34. You don't have to shave below your
neck.
35. None of your coworkers has the power to
make you cry.
36. You don't have to curl up next to a
hairy butt every night.
37. If you're 34 and single, nobody even
notices.
38. You can write your name in the snow.
39. You can get into a non-trivial pissing
contest.
40. Everything on your face gets to stay
its original color.
41. Chocolate is just another snack.
42. You can be president. (In this
lifetime.)
43. You can quietly enjoy a car ride from
the passenger's seat.
44. Flowers fix everything.
45. You never have to worry about other
people's feelings.
46. You get to think about sex 90 percent
of your waking hours.
47. You can wear a white shirt to a water
park.
48. Three pairs of shoes is more than
enough.
49. You can eat a banana in a hardware
store.
50. You can say anything ("Wow, do my
balls hurt!") and not worry about what people will think.
51. Foreplay is optional.
52. Michael Bolton doesn't live in your
universe.
53. Nobody stops telling a good dirty joke
when you walk into a room.
54. You can whip your shirt off on a hot
day.
55. You don't have to clean your apartment
if the meter reader's coming by.
56. You never feel compelled to stop a pal
from getting laid.
57. Car mechanics tell you the truth.
58. You don't give a rat's ass if anyone
notices your new haircut.
59. You can quietly watch a game with your
buddy without ever thinking, 'He must be mad at me.'
60. The world is your urinal.
61. You never misconstrue innocuous
statements to mean your lover's about to leave you.
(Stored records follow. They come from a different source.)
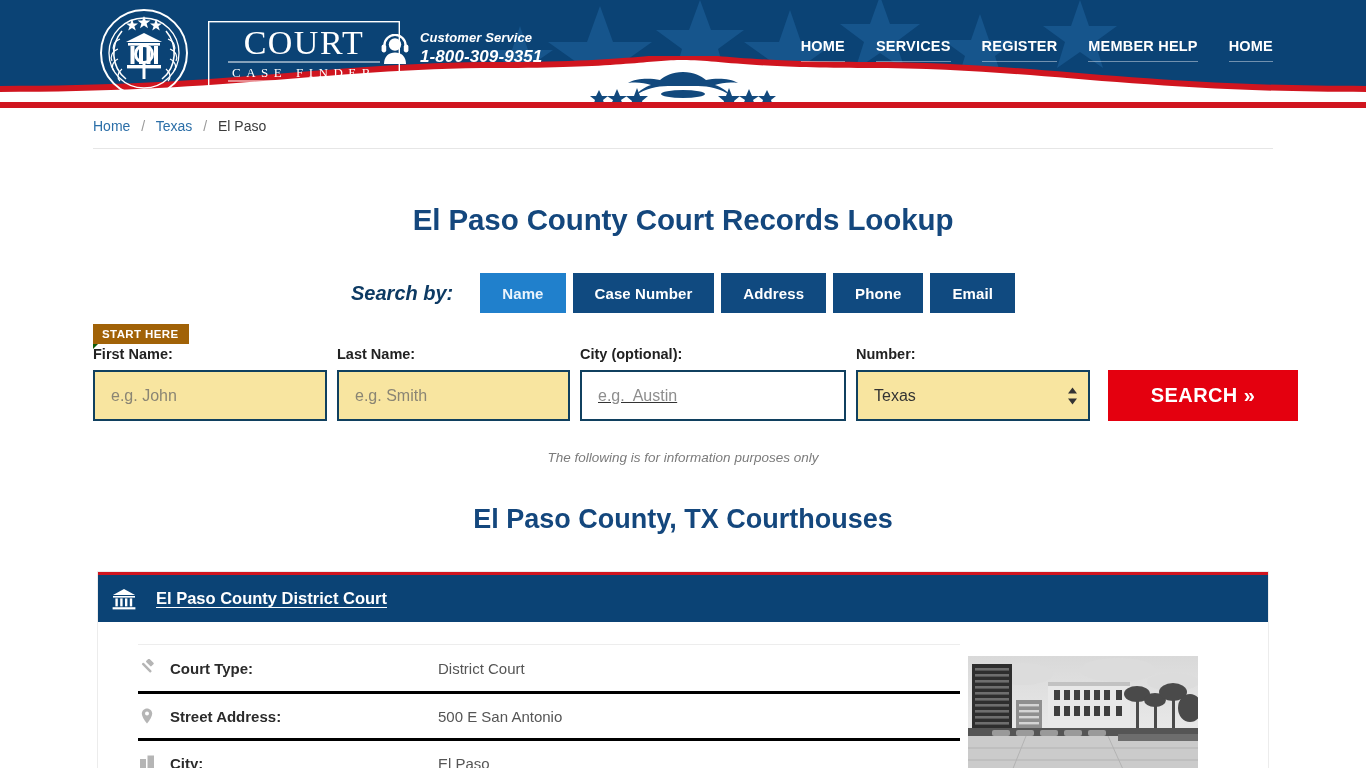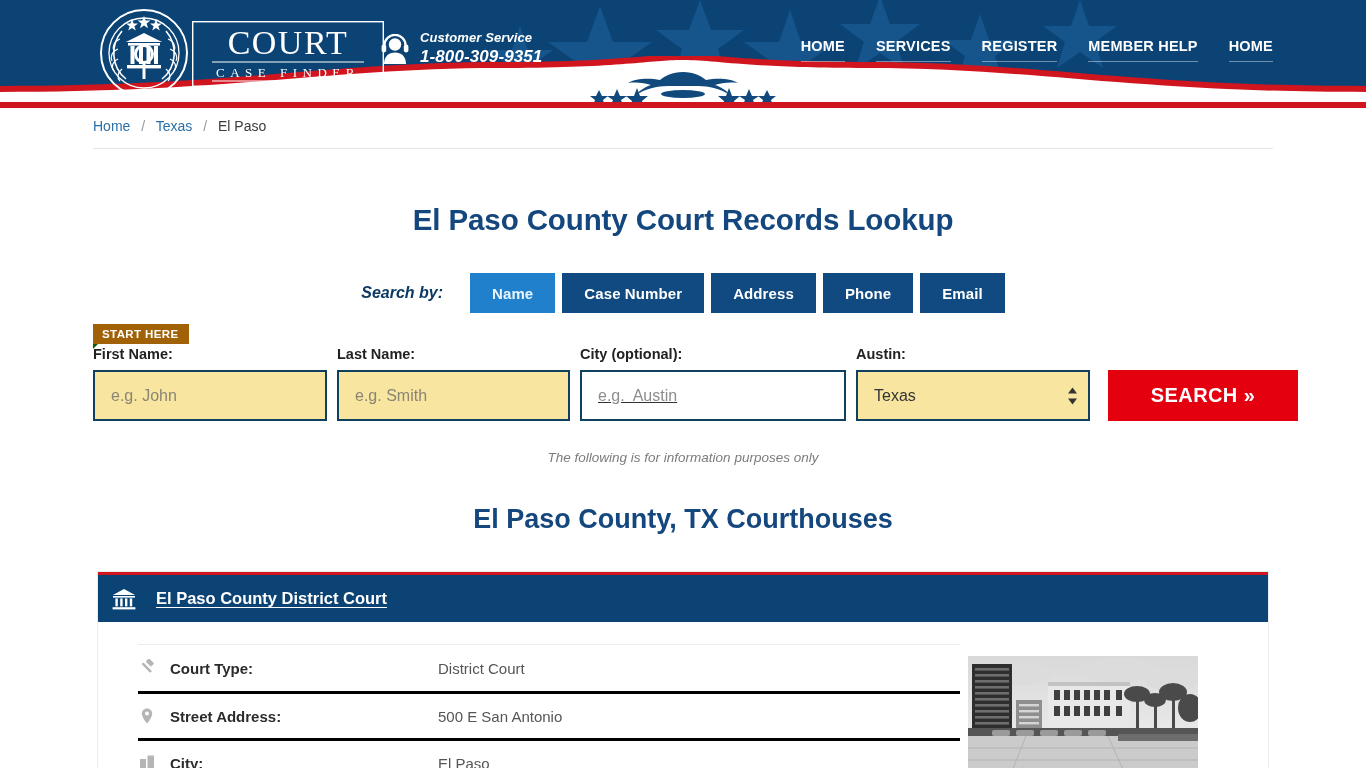"COURT" .logo-block { gap: 2px -> 18px }
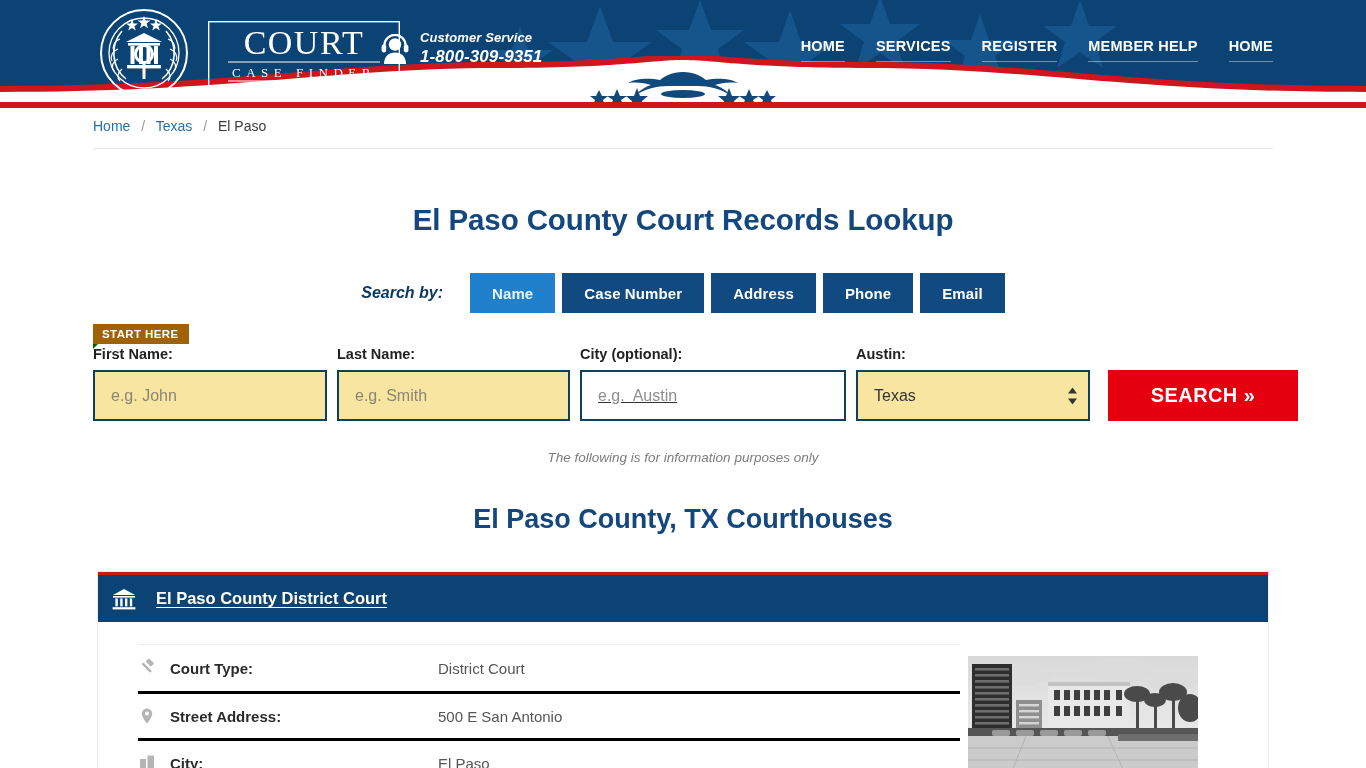"Search by:" .searchby-label { font-size: 16px -> 20px }
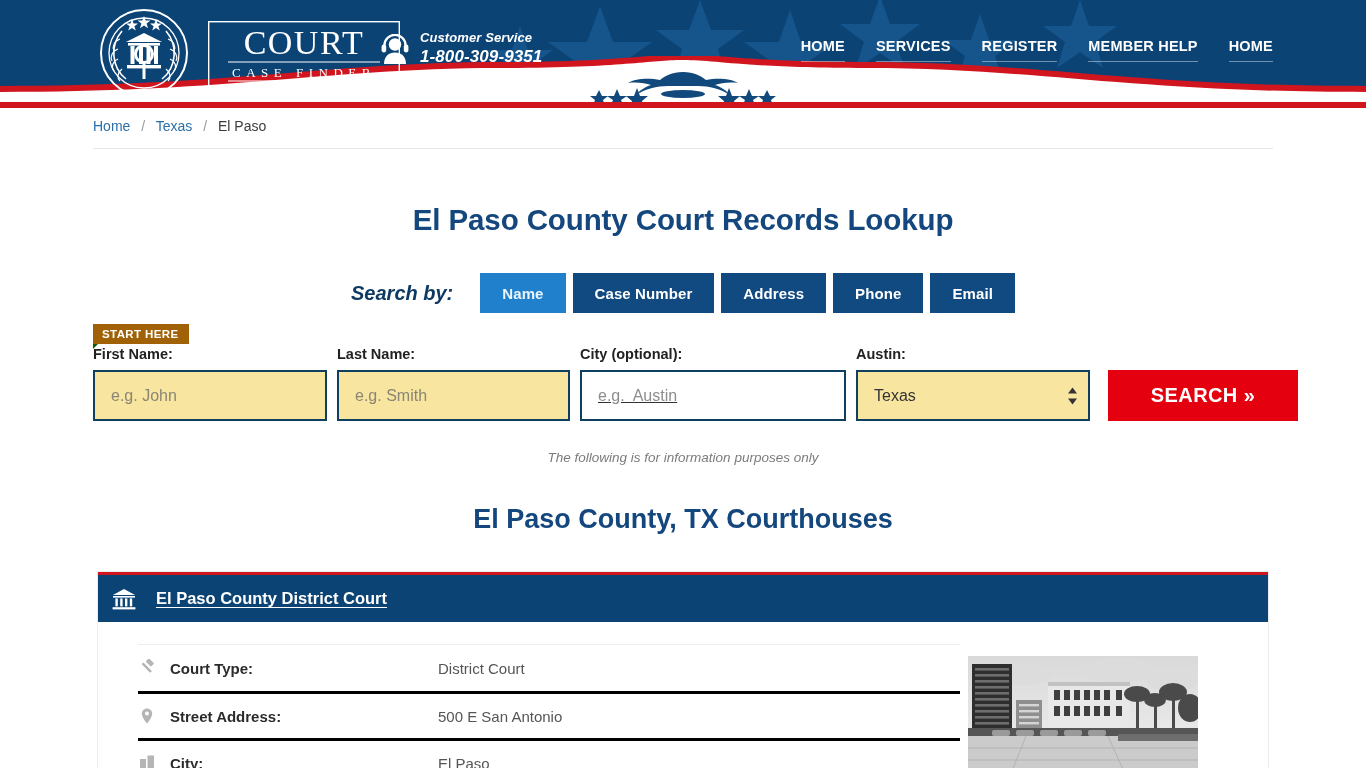"Austin:" label.field-label { text: Austin -> Number }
62. You get to jump up and slap stuff.
63. Hot wax never comes near your pubic
area.
64. One mood, all the time!
65. You can admire Clint Eastwood without
starving yourself to look like him.
66. You never have to drive on to another
gas station because this one's just too sleazy.
67. You know at least 20 ways to open a
beer bottle.
68. You can sit with your knees apart no
matter what you're wearing.
69. Same work ... more pay!
70. Gray hair and wrinkles only add to your
character.
71. You don't have to leave the room to
make an emergency crotch adjustment.
72. Wedding dress: $2,000. Tuxedo rental:
$75.
73. You don't care if someone's talking
about you behind your back.
74. With 400 million sperm per shot, you
could double the Earth's population in 15 tries, at least in theory.
75. You don't mooch off others' desserts.
76. If you retain water, it's in a canteen.
77. The remote control is yours and yours
alone.
78. People never glance at your chest when
you're talking to them.
79. ESPN's SportsCenter.
80. You can drop by to see a friend without
having to bring a little gift.
81. Bachelor parties whomp butt over bridal
showers.
82. You have a normal and healthy
relationship with your mother.
83. You can buy condoms without the
shopkeeper imagining you naked.
84. You needn't pretend you're
"freshening up" to go to the bathroom.
85. If you don't call your buddy when you
say you will, he won't tell your other friend you've changed.
86. Someday you'll be a dirty old man.
87. You can rationalize any behavior with
the handy phrase "Screw it."
88. If another guy shows up at the party in
the same outfit, you just might become lifelong buddies.
89. Princess Di's death was just another
obituary.
90. The occasional well-rendered belch is
practically expected.
91. You never have to miss a sexual
opportunity because you are not in the mood.
92. You think the idea of punting a small
dog is funny.
93. If something mechanical doesn't work,
you can bash it with a hammer or throw it across the room.
94. New shoes don't blister, cut and mangle
your feet.
95. Porn movies are designed with your mind
in mind.
96. You don't have to remember everyone's
birthdays and anniversaries.
97. Not liking a person doesn't preclude
having great sex with them.
98. Your pals can be trusted never to trap
you with, "So ... notice anything different?"
99. Baywatch.
100. There's always a game on somewhere.